Will Smith is at his best. He may be the world's No. 1 movie star at the moment, but he's continually proving himself to be a brilliant actor as well. Reteaming with director Gabriele Muccino, who led him to a Best Actor Oscar nomination in The Pursuit of Happyness, Smith once again finds his dramatic mojo in the role of a man whose life has been shattered by something so profoundly affecting that he reaches out to strangers in an effort to redeem himself. You will be hard-pressed to find the loveable Will Smith persona anywhere within this character. Dawson also has a career best as the spunky and courageous Emily, a role that could have been sloppily sentimentalized and maudlin. She's a revelation, delivering a flawless and luminous performance. And best among the various recipients of Ben's kindness is Woody Harrelson as a blind man he encounters. Also quite good is Barry Pepper as Ben's childhood friend, who is the only other person "in" on Ben's master plan, helping him to achieve his goal. He rips your heart out when he gets the call from Ben, who says, "It's time."

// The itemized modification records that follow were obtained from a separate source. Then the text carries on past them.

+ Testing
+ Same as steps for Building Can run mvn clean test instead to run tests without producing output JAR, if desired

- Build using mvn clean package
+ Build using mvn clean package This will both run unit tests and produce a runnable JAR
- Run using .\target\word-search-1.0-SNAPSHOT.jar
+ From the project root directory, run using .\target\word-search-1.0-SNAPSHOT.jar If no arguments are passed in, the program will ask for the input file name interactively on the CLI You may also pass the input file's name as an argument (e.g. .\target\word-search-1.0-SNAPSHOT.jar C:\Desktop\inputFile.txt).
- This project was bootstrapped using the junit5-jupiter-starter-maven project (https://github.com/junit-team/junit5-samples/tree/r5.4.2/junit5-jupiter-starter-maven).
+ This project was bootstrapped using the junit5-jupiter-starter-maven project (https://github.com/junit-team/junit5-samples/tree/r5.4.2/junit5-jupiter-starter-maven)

Gabriele Muccino puts it all out there. He is an unapologetically emotional director and some will probably find fault with his style, but as the Italian filmmaker proved in Pursuit of Happyness he knows exactly what he's doing and where he's taking the story. He's most successful here in building suspense and an air of mystery around Smith's character and then bringing it all home in a whopper of a final act. Clearly, story, acting and gut-level feeling are the three things that drive Muccino, and his distinctive stamp and European approach is evident throughout. Most of all, he has given Smith and Dawson a real showcase, finding the meat of a story that's one from the heart and good for the soul.
Hollywood.com rated this film 3 1/2 stars.